Pictures should be left out when the listing below is repeated word for word.
____ Stored data
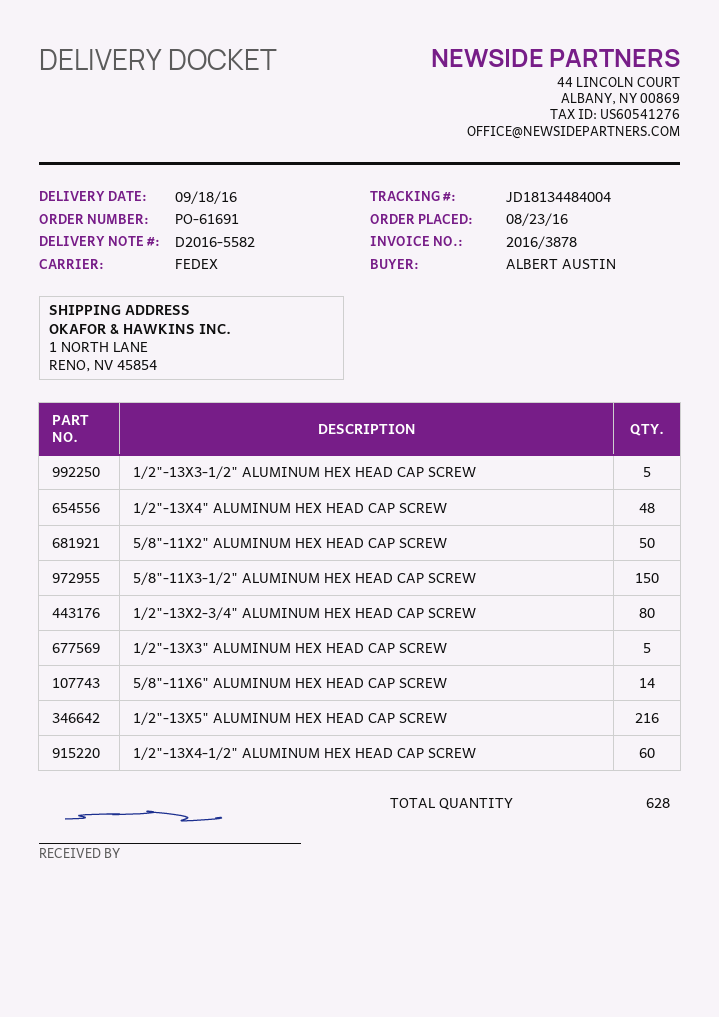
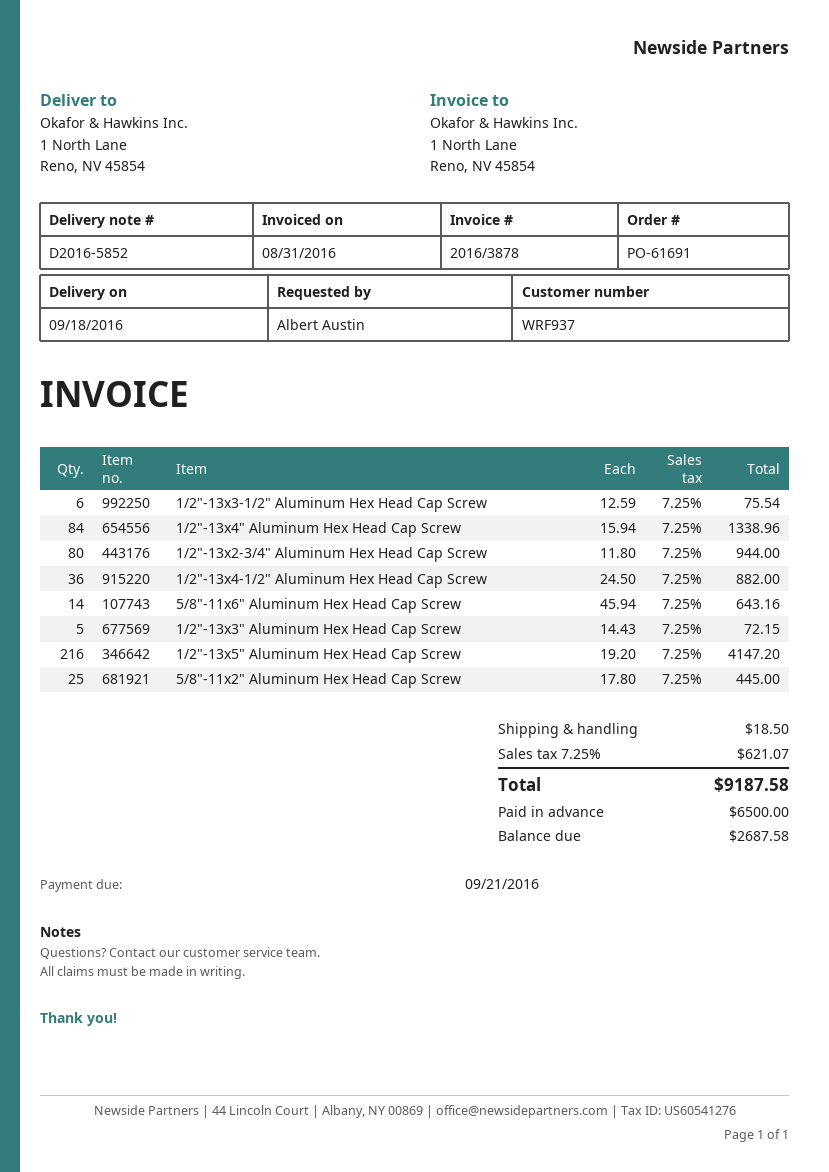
delivery note number: D2016-5582 -> D2016-5852
1/2"-13X3-1/2" ALUMINUM HEX HEAD CAP SCREW: 5 -> 6
1/2"-13X4" ALUMINUM HEX HEAD CAP SCREW: 48 -> 84
5/8"-11X2" ALUMINUM HEX HEAD CAP SCREW: 50 -> 25
5/8"-11X3-1/2" ALUMINUM HEX HEAD CAP SCREW: 150 -> none
1/2"-13X4-1/2" ALUMINUM HEX HEAD CAP SCREW: 60 -> 36

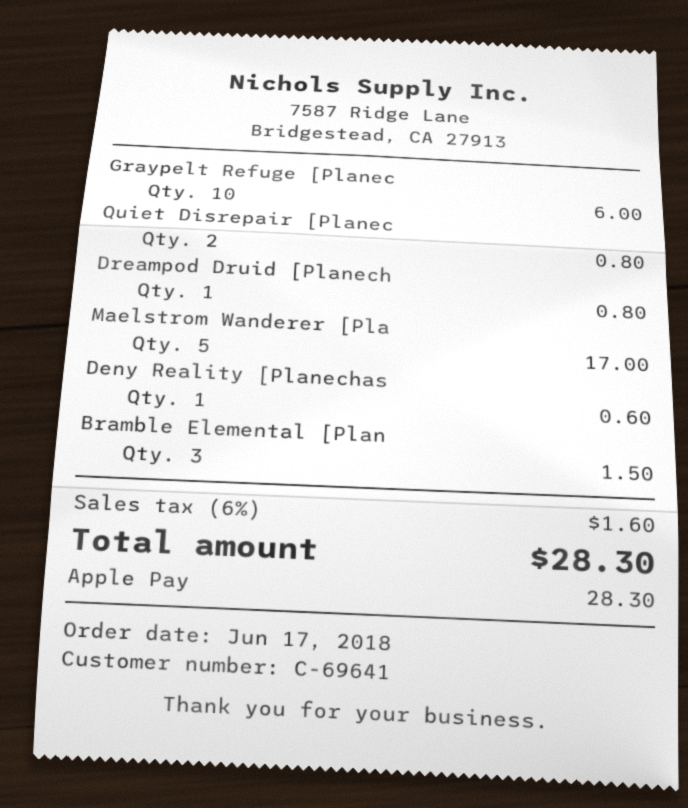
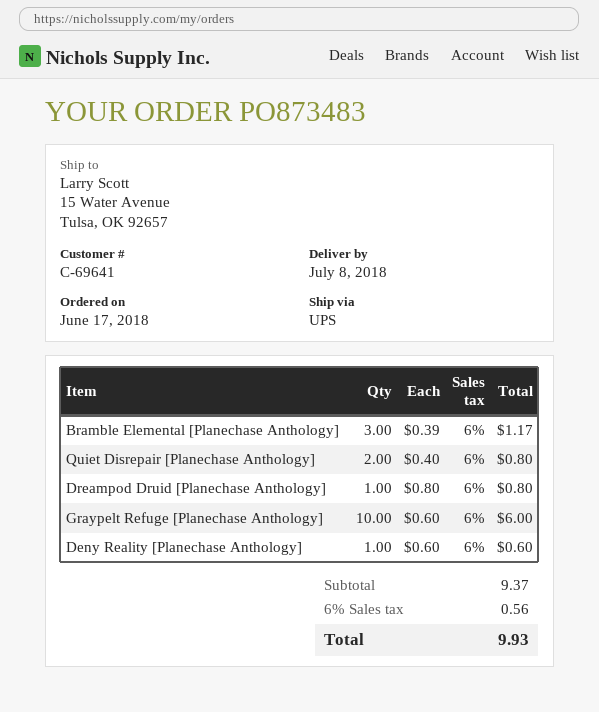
Maelstrom Wanderer [Pla: 5 for 17.00 -> none
Bramble Elemental [Plan: 3 for 1.50 -> 3 for 1.17
tax: 6% = 1.60 -> 6% = 0.56
total: 28.30 -> 9.93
________
» Finished task:
delivery note number: D2016-5582 -> D2016-5852
1/2"-13X3-1/2" ALUMINUM HEX HEAD CAP SCREW: 5 -> 6
1/2"-13X4" ALUMINUM HEX HEAD CAP SCREW: 48 -> 84
5/8"-11X2" ALUMINUM HEX HEAD CAP SCREW: 50 -> 25
5/8"-11X3-1/2" ALUMINUM HEX HEAD CAP SCREW: 150 -> none
1/2"-13X4-1/2" ALUMINUM HEX HEAD CAP SCREW: 60 -> 36

Maelstrom Wanderer [Pla: 5 for 17.00 -> none
Bramble Elemental [Plan: 3 for 1.50 -> 3 for 1.17
tax: 6% = 1.60 -> 6% = 0.56
total: 28.30 -> 9.93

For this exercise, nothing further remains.